Complainant lay on the bed awhile and then got up and wandered to the open doorway, where he told two nearby residents of the motel that he needed an ambulance. Officer Jeffrey Shipley of the Houston police department responded to the stabbing call and found complainant lying on his back, still alive, in front of the motel room door. Complainant told Officer Harold Childers, also of the Houston police department, that appellant had stabbed him. Complainant was transported to Ben Taub Hospital, where he died later that day from the stab wound.
Ineffective Assistance of Counsel
In his first and second points of error, appellant asserts that he received ineffective assistance of counsel under the constitutions of the United States and of Texas. He bases this claim primarily on counsel’s failure to request instructions on defense of property and self-defense as it relates to preventing robbery or aggravated robbery. Appellant contends that the evidence at trial raised neither voluntary manslaughter nor self-defense as defined in the jury charge. He further contends that his own testimony raised defense of property, under Tex Penal Code Ann. § 9.42 (Vernon 1974), and self-defense as it relates to preventing robbery or aggravated robbery, under Tex.Penal Code Ann. § 9.32(3)(B) (Vernon Supp.1994). Appellant argues that, because these issues were raised by the evidence, and because the evidence did not support any other defensive theory, defense counsel should have requested these instructions in the jury charge. Appellant claims that counsel’s failure to do so constituted ineffective assistance. We disagree.

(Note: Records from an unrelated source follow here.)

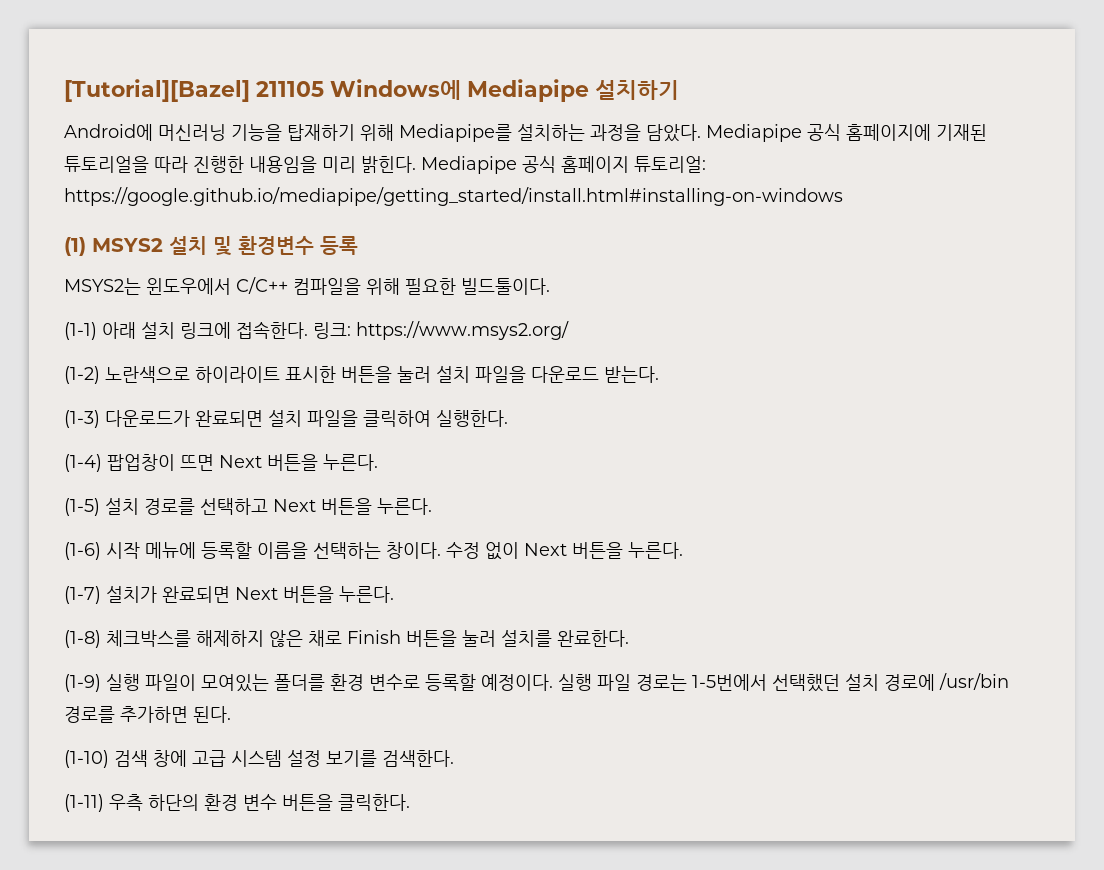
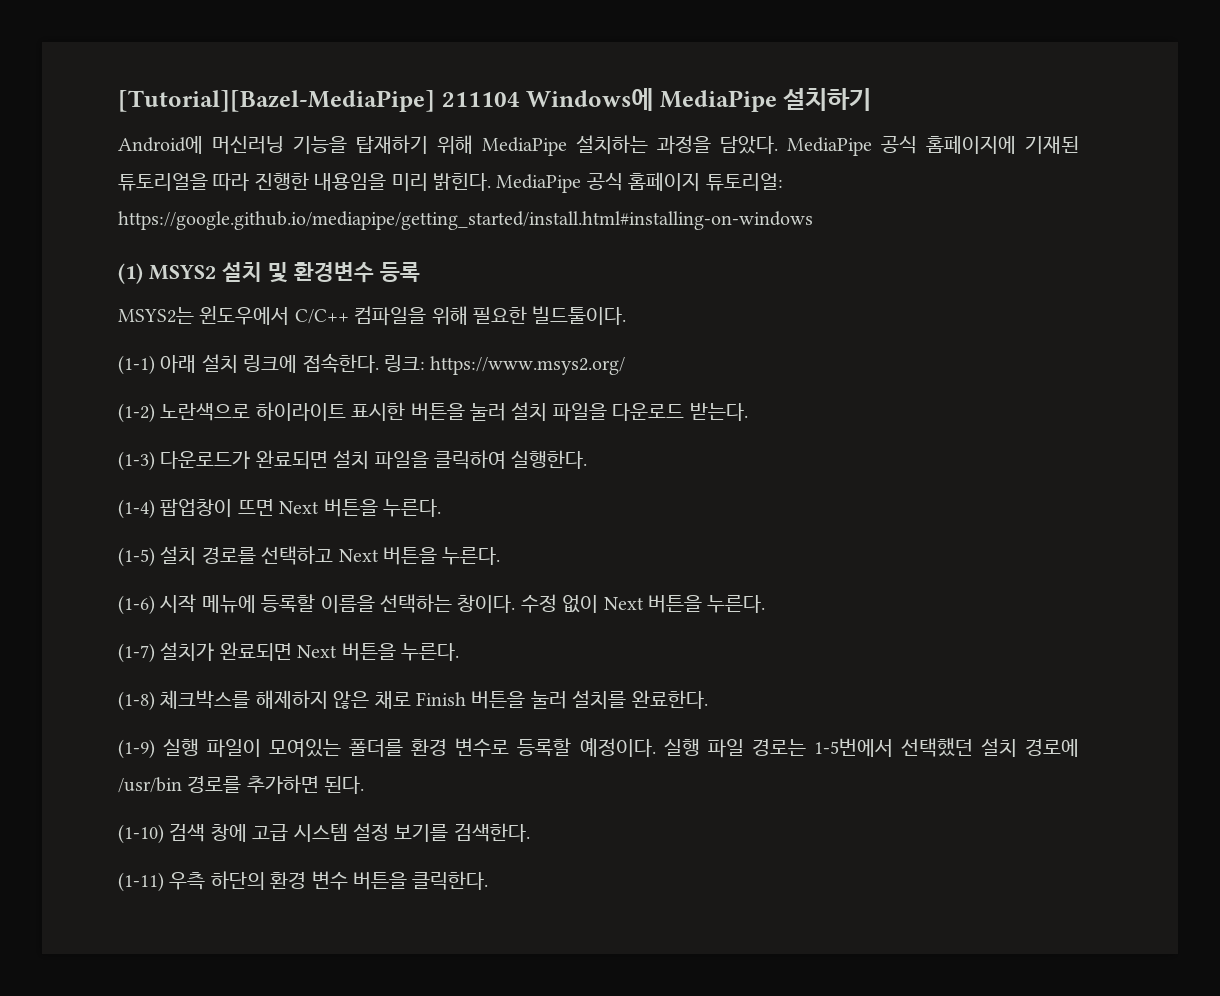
- [Tutorial][Bazel] 211105 Windows에 Mediapipe 설치하기
+ [Tutorial][Bazel-MediaPipe] 211104 Windows에 MediaPipe 설치하기
- Android에 머신러닝 기능을 탑재하기 위해 Mediapipe를 설치하는 과정을 담았다.
+ Android에 머신러닝 기능을 탑재하기 위해 MediaPipe 설치하는 과정을 담았다.
- Mediapipe 공식 홈페이지에 기재된 튜토리얼을 따라 진행한 내용임을 미리 밝힌다.
+ MediaPipe 공식 홈페이지에 기재된 튜토리얼을 따라 진행한 내용임을 미리 밝힌다.
- Mediapipe 공식 홈페이지 튜토리얼: https://google.github.io/mediapipe/getting_started/install.html#installing-on-windows
+ MediaPipe 공식 홈페이지 튜토리얼: https://google.github.io/mediapipe/getting_started/install.html#installing-on-windows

The proper standard for attorney performance is reasonably effective assistance. Strickland v. Washington, 466 U.S. 668, 687, 104 S.Ct. 2052, 2064, 80 L.Ed.2d 674 (1984); Ingham v. State, 679 S.W.2d 503, 509 (Tex.Crim.App.1984). “There are countless ways to provide effective assistance in any given case.” Strickland, 466 U.S. at 689, 104 S.Ct. at 2064. Trial counsel must have wide latitude in making strategic and tactical decisions. Otherwise, counsel would lose its constitutionally protected independence. Strickland, 466 U.S. at 689, 104 S.Ct. at 2065. To “eliminate the distorting effects of hindsight,” this Court “must indulge a strong presumption that counsel’s conduct falls within the wide range of reasonable professional assistance....” Strickland, 466 U.S. at 689, 104 S.Ct. at 2064; Ingham, 679 S.W.2d at 509.

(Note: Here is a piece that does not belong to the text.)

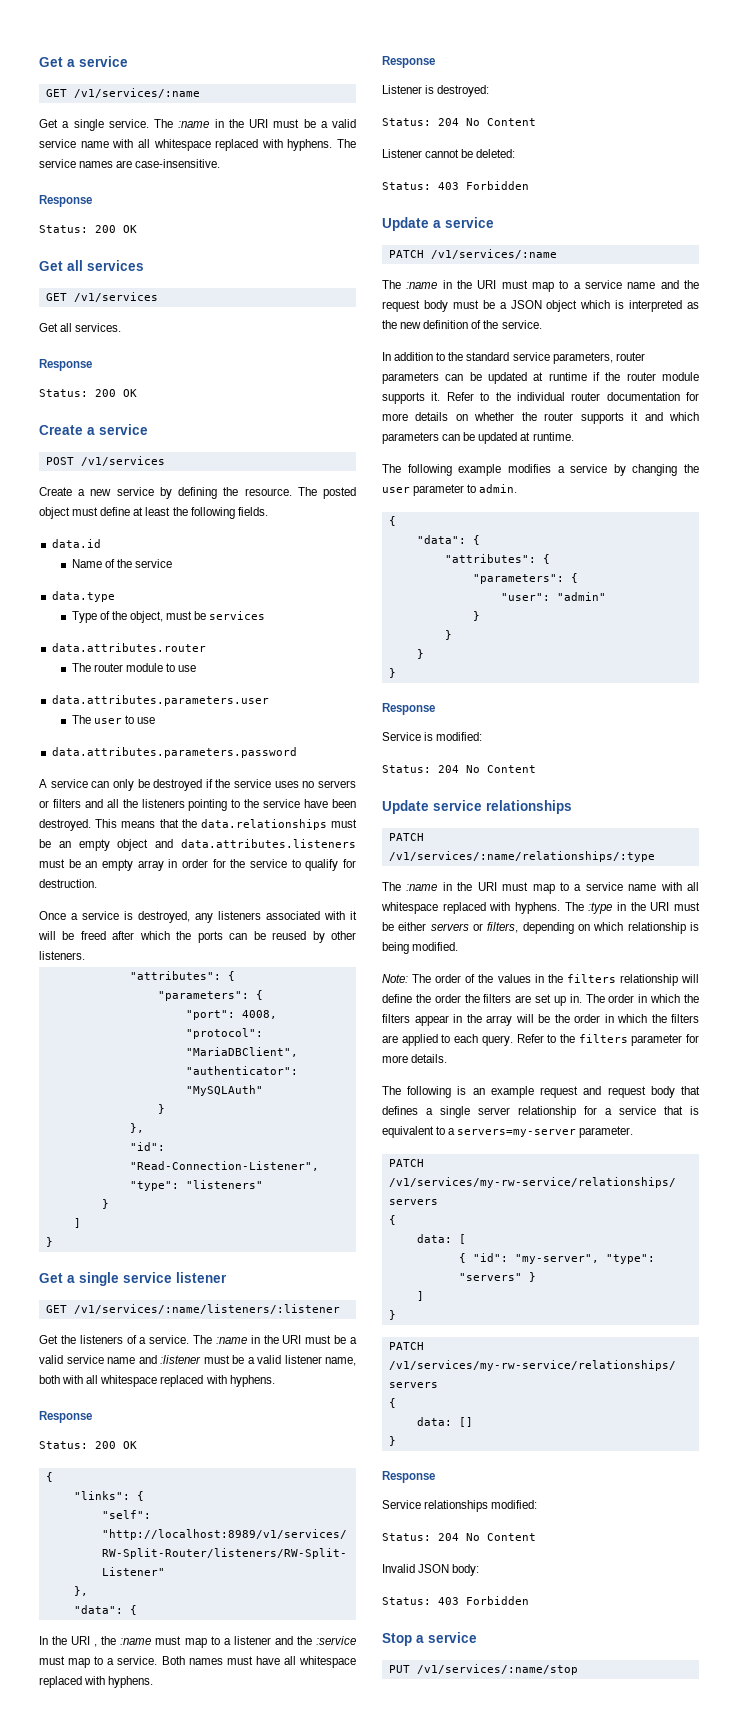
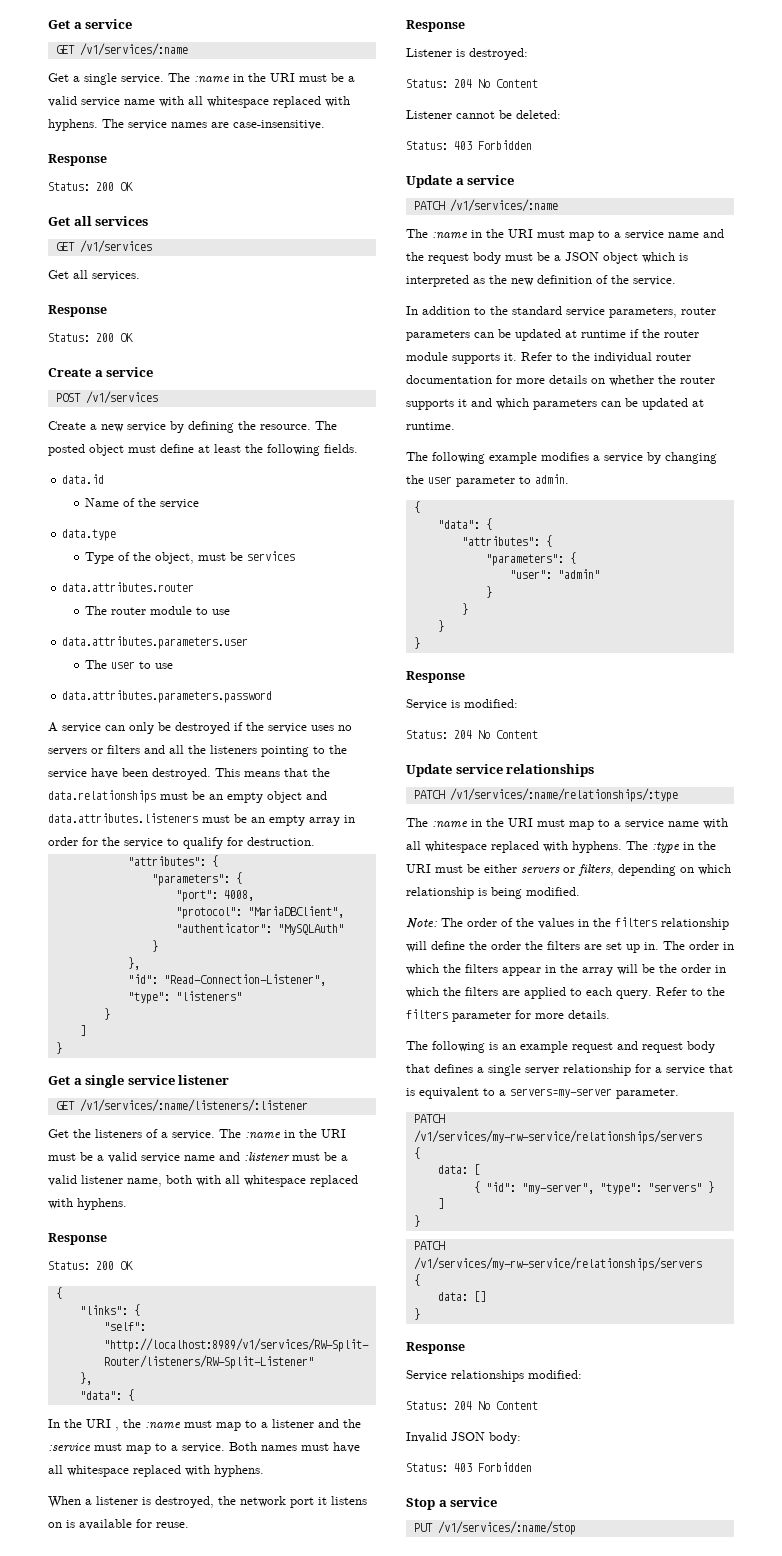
- Once a service is destroyed, any listeners associated with it will be freed after which the ports can be reused by other listeners.
+ When a listener is destroyed, the network port it listens on is available for reuse.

In Strickland, the Supreme Court set forth a two-step test for evaluating ineffectiveness claims:
First, the defendant must show that counsel’s performance was deficient. This requires a showing that counsel made errors so serious that counsel was not functioning as the “counsel” guaranteed the defendant by the Sixth Amendment. Second, the defendant must show that the deficient performance prejudiced the defense. This requires showing that counsel’s errors were so serious as to deprive the defendant of a fair trial, a trial whose result is reliable. Unless defendant makes both showings, it cannot be said that the conviction or death sentence resulted from a breakdown in the adversary process that renders the result unreliable.
466 U.S. at 687, 104 S.Ct. at 2064. Appellant has the burden of proving ineffective assistance of counsel and must meet this two-step test by a preponderance of the evidence. Davis v. State, 830 S.W.2d 762, 765 (Tex.App.—Houston [1st Dist.] 1992, pet. ref'd).
A. Jury Instructions
Appellant’s primary basis for his claim of ineffective assistance is counsel’s failure to request instructions raised by the evidence. The charge included the following instruction on self-defense:
Upon the law of self-defense, you are instructed that a person is justified in using force against another when and to the degree he reasonably believes the force is *317immediately necessary to protect himself against the other person’s use or attempt ed use of unlawful force. The use of force against another is not justified in response to verbal provocation alone.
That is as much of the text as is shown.